Concierto de divagaciones erráticas
Toño Aller, Palma de Mallorca
Como un observador taciturno miro por la ventana un exterior aparentemente ajeno, aparentemente desligado de mi mundo. No es así, ya que por un instante me percato de que no sólo observo el exterior si no que también estoy viendo, en el vidrio, el reflejo de mi propio ego. El observador reflejado.
La crítica siempre es un pálido reflejo de nuestra propia alma en la ventana por la que vemos el mundo que nos rodea.
Concierto de divagaciones erráticas
Caen a plomo los últimos rayos de sol de una de las tardes más calurosas de este año. La ciudad que surge tras los mugrientos cristales de la ventana empieza a rebrotar de su letargo. Los automóviles, con figuras grises dentro de ellos, empiezan a colapsar el asfalto recalentado de las calles. Todavía no se han despertado las putas.
Creo que no es posible hacer una ciudad tan alienada al hombre y a su entorno como es ésta. Calles grises, como las piedras graníticas que se han traído desde china para cubrir interminables extensiones de lápidas por donde andar; calles sin árboles, sin vida, pulcra exhalación de un disfuncional cultural que considera el orden como el vacío, como la negación de la vida (me viene a la cabeza BCN y sus jodidas plazas duras).
Calle iluminada hasta el extremo, menospreciando el coste en recursos que tiene iluminar la nada; o al travesti o la travesti que con sus zapatos de tacón de aguja de baratillo corretea calle arriba y abajo buscando el anonimato de una sombra que no existe.
Calles, que una semana después de asfaltarlas, se tienen que volver a abrir en un preceptivo ceremonial de polvo y ruido dirigido por los chamanes de peto amarillo. “¿Qué coño hacen ahora esos desgraciados?” (Veo dos negros trabajando, un borracho gordo mirando y otro, apunto de violar con la mirada a una chiquilla mojigata que corre despavorida a refugiarse en el portal de su casa al ver lo obsceno de la escena).
Dios; de cada vez me siento más viejo, más capullo pero con más fuerzas para renegar de mi profesión de prostituta ególatra, de saltimbanqui empaquetador del lugar, de creador de autosatisfacciones personales.
Es más, juro que, en estos momentos, no tenia ninguna intención de escribir sobre algo que se pareciera a “una crítica arquitectónica”, principalmente por el cansancio acumulado que me producen esos viejos roqueros apoltronados en sus butacas que cuando ven una lámina de “Le Corbusier” o un florero de A. Aalto se les pone dura.
Aunque si hablamos de cansancio la palma se la llevan esos modernos sodomitas que buscan abrir el tercer ojo con cualquier “caca” original mientras un individuo, o una sociedad entera sufre su eyaculación, sus posteriores espasmos y grititos ahogados al correrse.
Vuelvo a mirar la calle y vuelvo a ver mi reflejo en el cristal.
Mierda; Buenas ideas (o no tan buenas) mal ejecutadas, bien vendidas, no aprovechadas y caídas en el ostracismo por no valorar su posterior coste de mantenimiento.
No cabe duda, aunque el arquitecto intenta mostrarse como un súper-héroe de la ciudad actúa como una puta refinada que se vanagloria de lo puta que es.

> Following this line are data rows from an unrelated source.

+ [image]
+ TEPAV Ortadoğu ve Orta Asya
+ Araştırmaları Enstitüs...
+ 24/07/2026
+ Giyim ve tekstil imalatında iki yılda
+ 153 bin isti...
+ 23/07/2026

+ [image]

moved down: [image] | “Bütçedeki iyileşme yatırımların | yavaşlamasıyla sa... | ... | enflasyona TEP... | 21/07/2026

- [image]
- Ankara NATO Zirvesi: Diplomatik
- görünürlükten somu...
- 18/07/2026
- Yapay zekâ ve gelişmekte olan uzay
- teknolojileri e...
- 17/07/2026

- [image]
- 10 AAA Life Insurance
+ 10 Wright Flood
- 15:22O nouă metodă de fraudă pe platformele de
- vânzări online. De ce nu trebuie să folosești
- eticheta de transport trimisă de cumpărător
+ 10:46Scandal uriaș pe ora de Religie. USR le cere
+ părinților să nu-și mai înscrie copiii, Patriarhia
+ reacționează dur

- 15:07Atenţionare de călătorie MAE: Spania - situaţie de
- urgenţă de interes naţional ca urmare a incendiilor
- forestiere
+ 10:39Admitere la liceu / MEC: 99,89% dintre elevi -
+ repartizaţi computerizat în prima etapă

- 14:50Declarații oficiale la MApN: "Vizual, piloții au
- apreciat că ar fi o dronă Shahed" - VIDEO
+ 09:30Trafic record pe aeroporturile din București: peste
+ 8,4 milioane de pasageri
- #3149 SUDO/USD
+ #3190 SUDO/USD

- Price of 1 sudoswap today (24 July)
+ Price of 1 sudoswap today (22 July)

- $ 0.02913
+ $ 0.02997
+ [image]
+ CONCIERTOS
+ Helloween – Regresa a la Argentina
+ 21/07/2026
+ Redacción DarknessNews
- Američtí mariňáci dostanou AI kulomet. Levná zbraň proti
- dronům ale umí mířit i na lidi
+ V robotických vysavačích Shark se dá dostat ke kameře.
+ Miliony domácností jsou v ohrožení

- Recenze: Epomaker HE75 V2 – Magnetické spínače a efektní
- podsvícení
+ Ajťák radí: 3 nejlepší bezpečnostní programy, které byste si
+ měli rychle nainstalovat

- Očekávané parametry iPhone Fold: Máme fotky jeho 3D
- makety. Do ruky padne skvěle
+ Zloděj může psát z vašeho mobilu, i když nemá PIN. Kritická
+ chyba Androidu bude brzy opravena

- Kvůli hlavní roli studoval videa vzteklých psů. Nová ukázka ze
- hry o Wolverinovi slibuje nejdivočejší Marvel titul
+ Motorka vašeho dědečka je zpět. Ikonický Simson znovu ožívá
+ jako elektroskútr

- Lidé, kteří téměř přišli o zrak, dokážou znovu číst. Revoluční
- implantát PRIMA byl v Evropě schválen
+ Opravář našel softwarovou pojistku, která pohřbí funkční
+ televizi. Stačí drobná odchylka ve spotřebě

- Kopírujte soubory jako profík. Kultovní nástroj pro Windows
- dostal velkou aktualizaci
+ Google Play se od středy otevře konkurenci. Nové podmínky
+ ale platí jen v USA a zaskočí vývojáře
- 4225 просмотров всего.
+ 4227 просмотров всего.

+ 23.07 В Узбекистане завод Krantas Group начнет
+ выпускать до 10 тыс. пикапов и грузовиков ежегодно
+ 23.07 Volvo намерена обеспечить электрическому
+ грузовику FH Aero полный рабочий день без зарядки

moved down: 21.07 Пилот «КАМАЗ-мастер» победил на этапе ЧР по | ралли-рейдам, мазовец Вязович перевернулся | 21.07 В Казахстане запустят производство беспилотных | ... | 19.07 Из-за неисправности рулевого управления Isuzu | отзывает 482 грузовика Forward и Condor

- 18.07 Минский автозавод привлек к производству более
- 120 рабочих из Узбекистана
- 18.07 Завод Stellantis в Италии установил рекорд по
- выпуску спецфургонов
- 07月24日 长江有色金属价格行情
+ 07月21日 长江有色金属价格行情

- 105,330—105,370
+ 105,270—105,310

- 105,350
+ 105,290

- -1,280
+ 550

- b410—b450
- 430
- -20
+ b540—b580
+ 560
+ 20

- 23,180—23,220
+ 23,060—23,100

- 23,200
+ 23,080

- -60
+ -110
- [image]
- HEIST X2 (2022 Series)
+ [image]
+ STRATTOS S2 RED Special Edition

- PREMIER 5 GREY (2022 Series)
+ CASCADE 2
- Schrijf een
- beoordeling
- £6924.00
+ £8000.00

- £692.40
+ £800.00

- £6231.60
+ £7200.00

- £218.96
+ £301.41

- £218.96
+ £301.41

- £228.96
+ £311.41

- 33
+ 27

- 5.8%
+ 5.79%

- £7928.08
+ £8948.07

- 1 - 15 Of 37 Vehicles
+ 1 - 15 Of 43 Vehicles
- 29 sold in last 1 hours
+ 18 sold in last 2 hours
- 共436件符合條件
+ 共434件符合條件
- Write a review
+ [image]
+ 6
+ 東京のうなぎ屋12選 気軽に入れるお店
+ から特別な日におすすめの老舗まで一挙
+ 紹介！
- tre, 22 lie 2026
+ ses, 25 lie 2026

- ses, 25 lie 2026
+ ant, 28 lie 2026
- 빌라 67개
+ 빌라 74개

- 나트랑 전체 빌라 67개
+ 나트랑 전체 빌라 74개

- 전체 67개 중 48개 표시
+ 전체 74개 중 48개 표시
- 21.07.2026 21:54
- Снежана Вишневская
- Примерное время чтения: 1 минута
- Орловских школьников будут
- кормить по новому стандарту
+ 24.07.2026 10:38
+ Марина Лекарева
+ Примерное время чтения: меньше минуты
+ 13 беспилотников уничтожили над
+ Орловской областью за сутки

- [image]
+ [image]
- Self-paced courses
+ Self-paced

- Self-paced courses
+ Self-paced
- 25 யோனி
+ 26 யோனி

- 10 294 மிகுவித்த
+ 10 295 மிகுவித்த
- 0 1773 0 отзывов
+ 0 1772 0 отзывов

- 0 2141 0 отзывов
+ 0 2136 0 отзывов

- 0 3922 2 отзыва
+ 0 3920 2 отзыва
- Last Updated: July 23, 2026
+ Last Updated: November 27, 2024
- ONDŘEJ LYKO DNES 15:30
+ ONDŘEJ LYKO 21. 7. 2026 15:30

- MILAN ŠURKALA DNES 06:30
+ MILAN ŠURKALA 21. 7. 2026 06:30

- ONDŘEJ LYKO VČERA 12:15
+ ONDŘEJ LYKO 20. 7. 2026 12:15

Se vende al cliente, en especial al cliente público, ese que despilfarra el dinero de unos narcotizados contribuyentes, ese que sin conocimiento de causa y solo con el único propósito de que se la chupen cuatro años más, consiente y paga el trabajo de la puta.
Unos billetes, alguna portada en la playboy arquitectónica… una felación más.
Vuelvo a mirar la calle que surge tras los mugrientos cristales de la ventana. Ahora me parece más vacía, más oscura, más inerte. Ahora… ahora, ya no caen los plomizos rayos de sol y las primeras luces de esta oscura noche van ahogando las ultimas sobras del día.